Many Elements, One Beam
A single antenna element has limited directivity. By arranging many elements in a regular array and controlling their relative phases, engineers create antenna systems with extraordinary capabilities: narrow beams, high gain, and the ability to steer and reshape the beam electronically in microseconds. Phased arrays have revolutionized radar, communications, and radio astronomy since their development during World War II.
The Array Factor
The beauty of array theory lies in pattern multiplication: the total radiation pattern equals the element pattern times the array factor. The array factor depends only on geometry (number of elements, spacing) and excitation (amplitude and phase weights). For a uniform linear array with progressive phase shift β, the array factor has a characteristic sinc-like shape with a main beam and sidelobes, whose positions are entirely determined by the spacing-to-wavelength ratio and β.

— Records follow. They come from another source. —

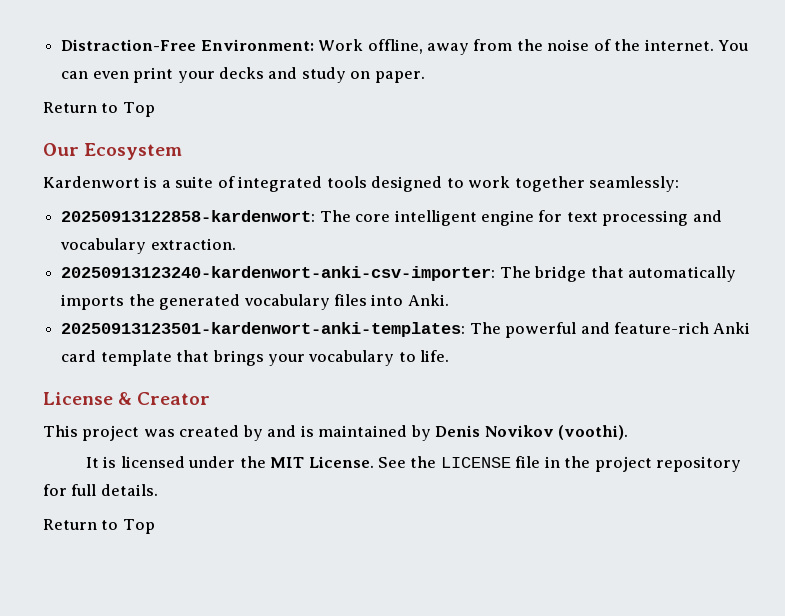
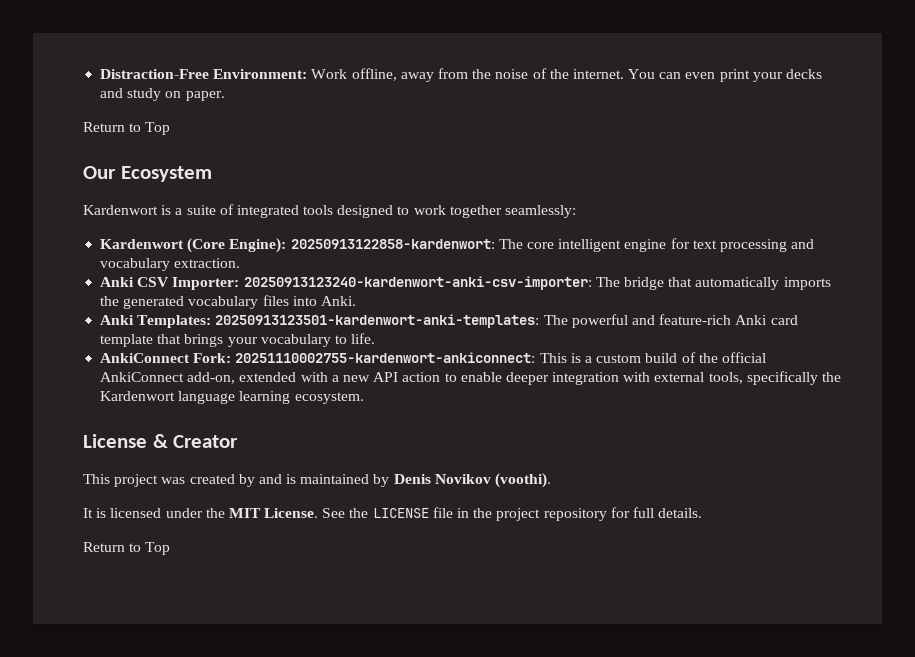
- 20250913122858-kardenwort: The core intelligent engine for text processing and vocabulary extraction.
+ Kardenwort (Core Engine): 20250913122858-kardenwort: The core intelligent engine for text processing and vocabulary extraction.
- 20250913123240-kardenwort-anki-csv-importer: The bridge that automatically imports the generated vocabulary files into Anki.
+ Anki CSV Importer: 20250913123240-kardenwort-anki-csv-importer: The bridge that automatically imports the generated vocabulary files into Anki.
- 20250913123501-kardenwort-anki-templates: The powerful and feature-rich Anki card template that brings your vocabulary to life.
+ Anki Templates: 20250913123501-kardenwort-anki-templates: The powerful and feature-rich Anki card template that brings your vocabulary to life.
+ AnkiConnect Fork: 20251110002755-kardenwort-ankiconnect: This is a custom build of the official AnkiConnect add-on, extended with a new API action to enable deeper integration with external tools, specifically the Kardenwort language learning ecosystem.

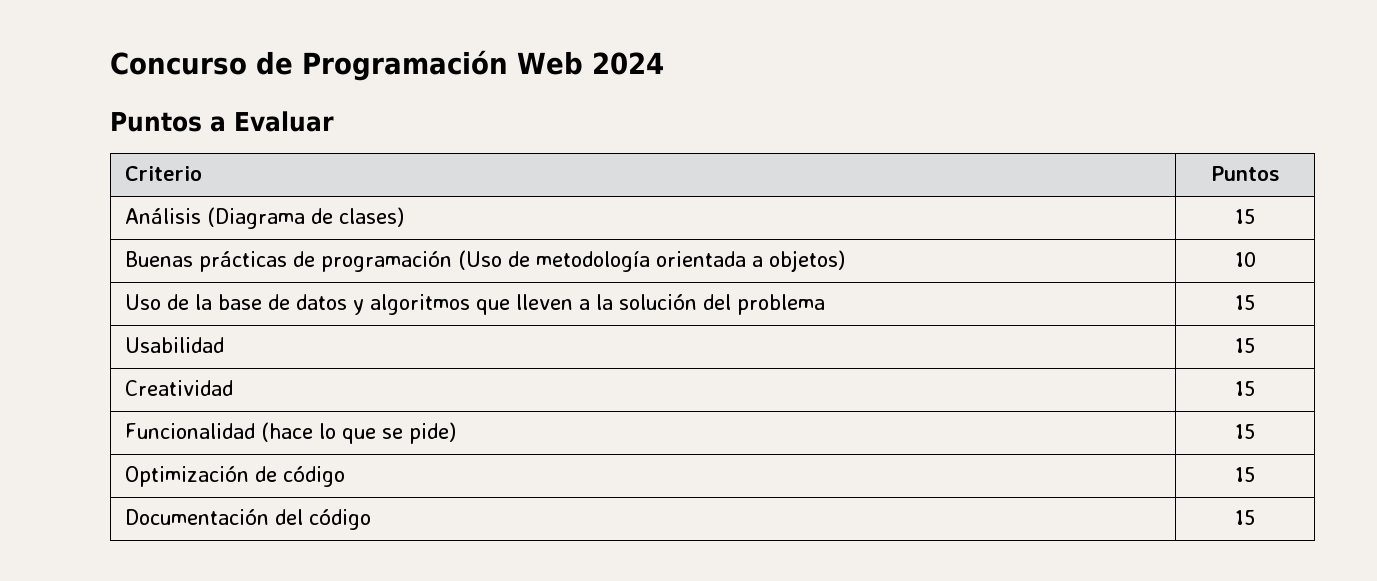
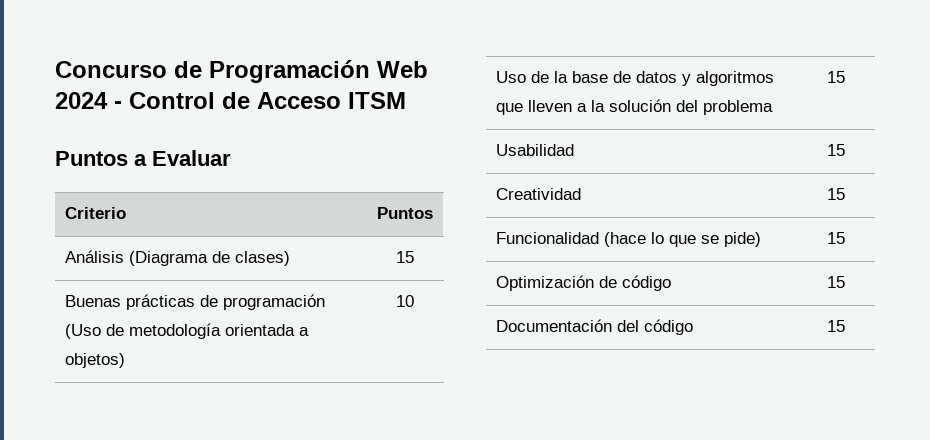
- Concurso de Programación Web 2024
+ Concurso de Programación Web 2024 - Control de Acceso ITSM

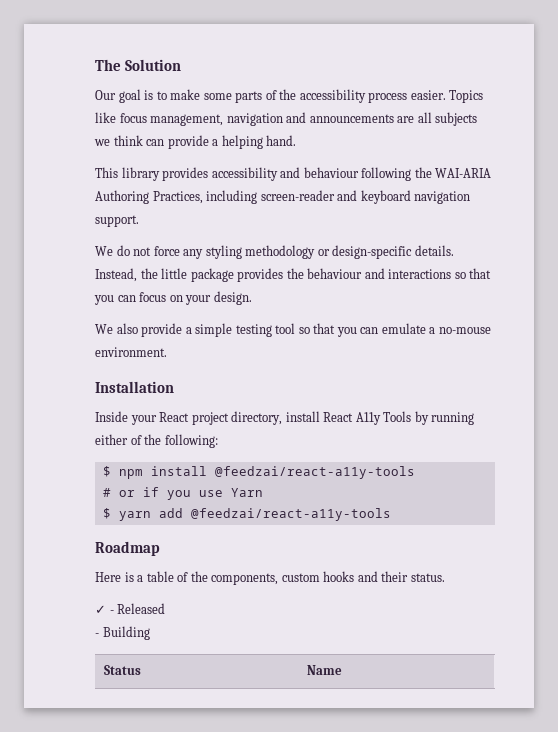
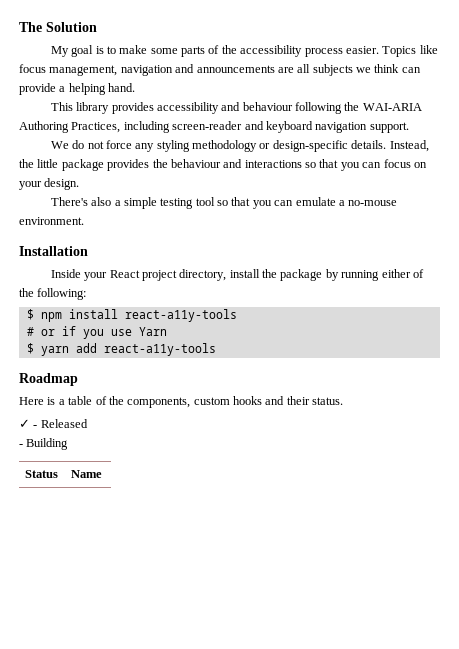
- Our goal is to make some parts of the accessibility process easier.
+ My goal is to make some parts of the accessibility process easier.
- We also provide a simple testing tool so that you can emulate a no-mouse environment.
+ There's also a simple testing tool so that you can emulate a no-mouse environment.
- Inside your React project directory, install React A11y Tools by running either of the following:
+ Inside your React project directory, install the package by running either of the following:
- $ npm install @feedzai/react-a11y-tools
+ $ npm install react-a11y-tools
- $ yarn add @feedzai/react-a11y-tools
+ $ yarn add react-a11y-tools

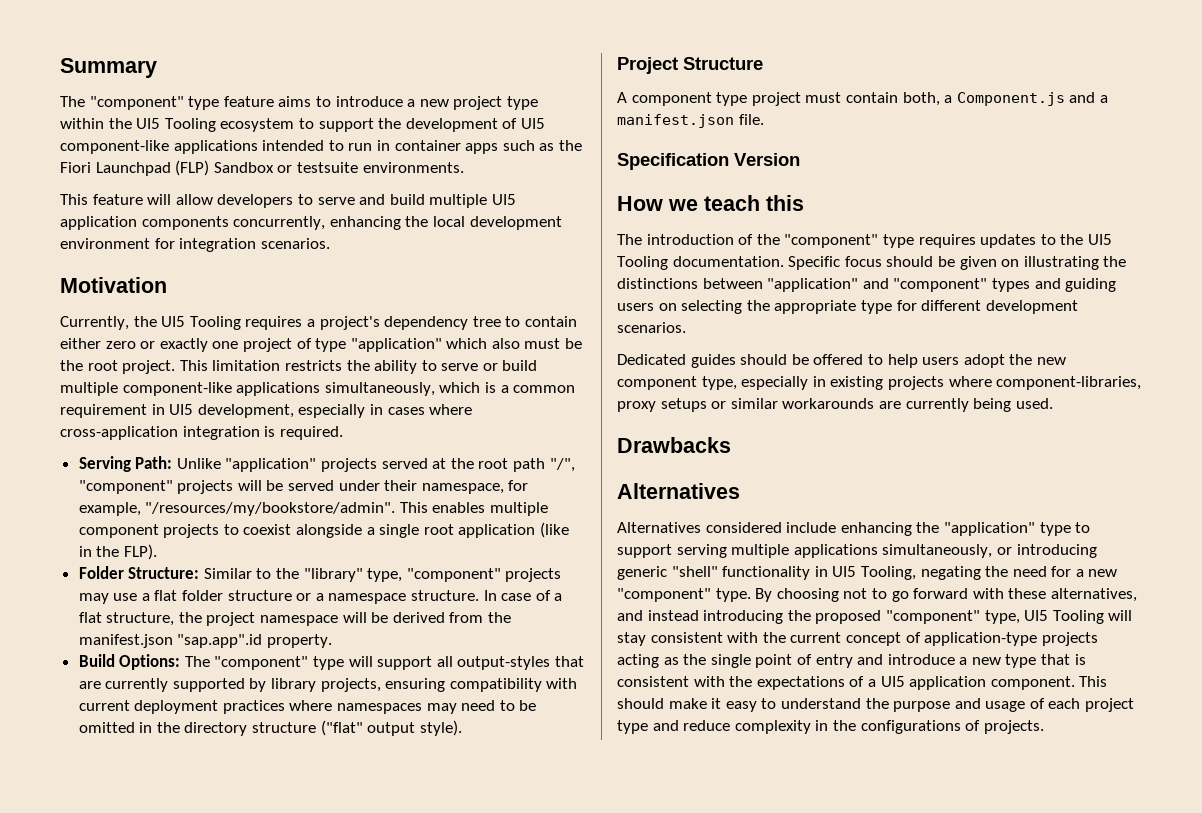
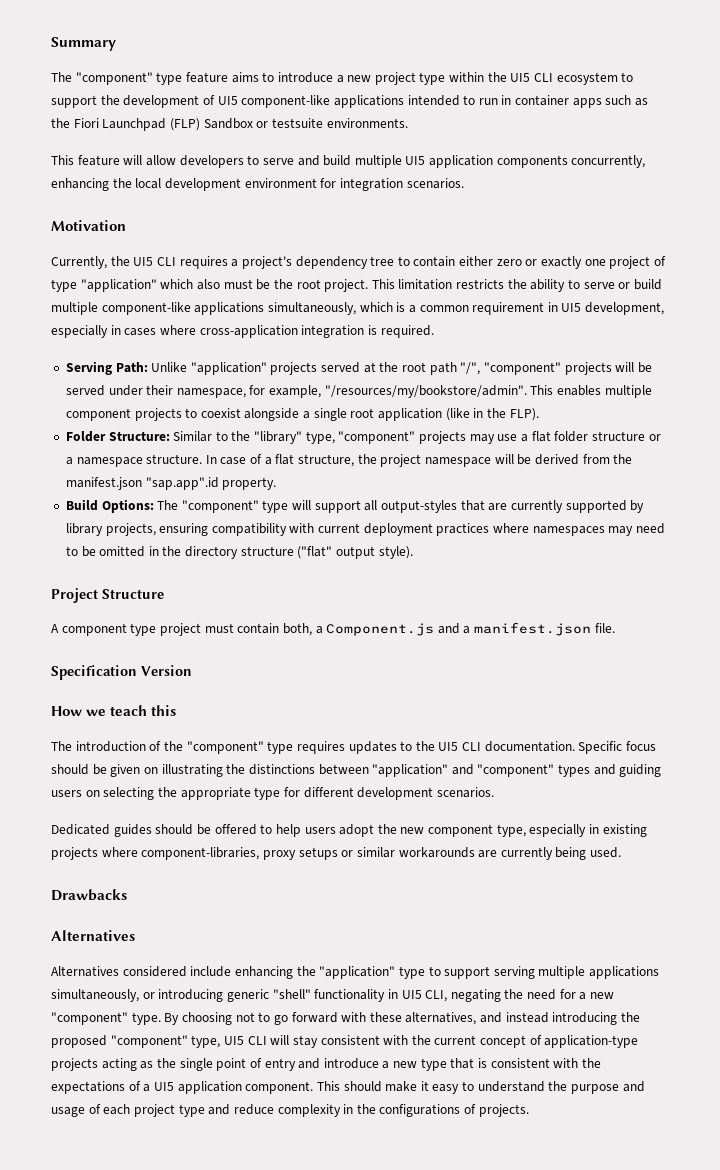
- The "component" type feature aims to introduce a new project type within the UI5 Tooling ecosystem to support the development of UI5 component-like applications intended to run in container apps such as the Fiori Launchpad (FLP) Sandbox or testsuite environments.
+ The "component" type feature aims to introduce a new project type within the UI5 CLI ecosystem to support the development of UI5 component-like applications intended to run in container apps such as the Fiori Launchpad (FLP) Sandbox or testsuite environments.
- Currently, the UI5 Tooling requires a project's dependency tree to contain either zero or exactly one project of type "application" which also must be the root project.
+ Currently, the UI5 CLI requires a project's dependency tree to contain either zero or exactly one project of type "application" which also must be the root project.
- The introduction of the "component" type requires updates to the UI5 Tooling documentation.
+ The introduction of the "component" type requires updates to the UI5 CLI documentation.
- Alternatives considered include enhancing the "application" type to support serving multiple applications simultaneously, or introducing generic "shell" functionality in UI5 Tooling, negating the need for a new "component" type.
+ Alternatives considered include enhancing the "application" type to support serving multiple applications simultaneously, or introducing generic "shell" functionality in UI5 CLI, negating the need for a new "component" type.
- By choosing not to go forward with these alternatives, and instead introducing the proposed "component" type, UI5 Tooling will stay consistent with the current concept of application-type projects acting as the single point of entry and introduce a new type that is consistent with the expectations of a UI5 application component.
+ By choosing not to go forward with these alternatives, and instead introducing the proposed "component" type, UI5 CLI will stay consistent with the current concept of application-type projects acting as the single point of entry and introduce a new type that is consistent with the expectations of a UI5 application component.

Beam Steering Without Motion
By applying a linear phase gradient across the array elements, the direction of constructive interference tilts away from broadside. A positive phase gradient steers the beam one way; a negative gradient steers it the other. Modern arrays use digital phase shifters with sub-degree resolution, enabling precise beam pointing. 5G base stations steer hundreds of beams simultaneously to serve individual users — a technique called massive MIMO.
Grating Lobes & Design Limits
If element spacing exceeds one wavelength, additional directions of constructive interference appear — grating lobes that waste power and cause interference. The maximum scan angle without grating lobes constrains the spacing to d < λ/(1+sinθ_max). This tradeoff between scan range and element density determines the number of elements (and cost) required for a given performance specification, making array design a fascinating optimization challenge.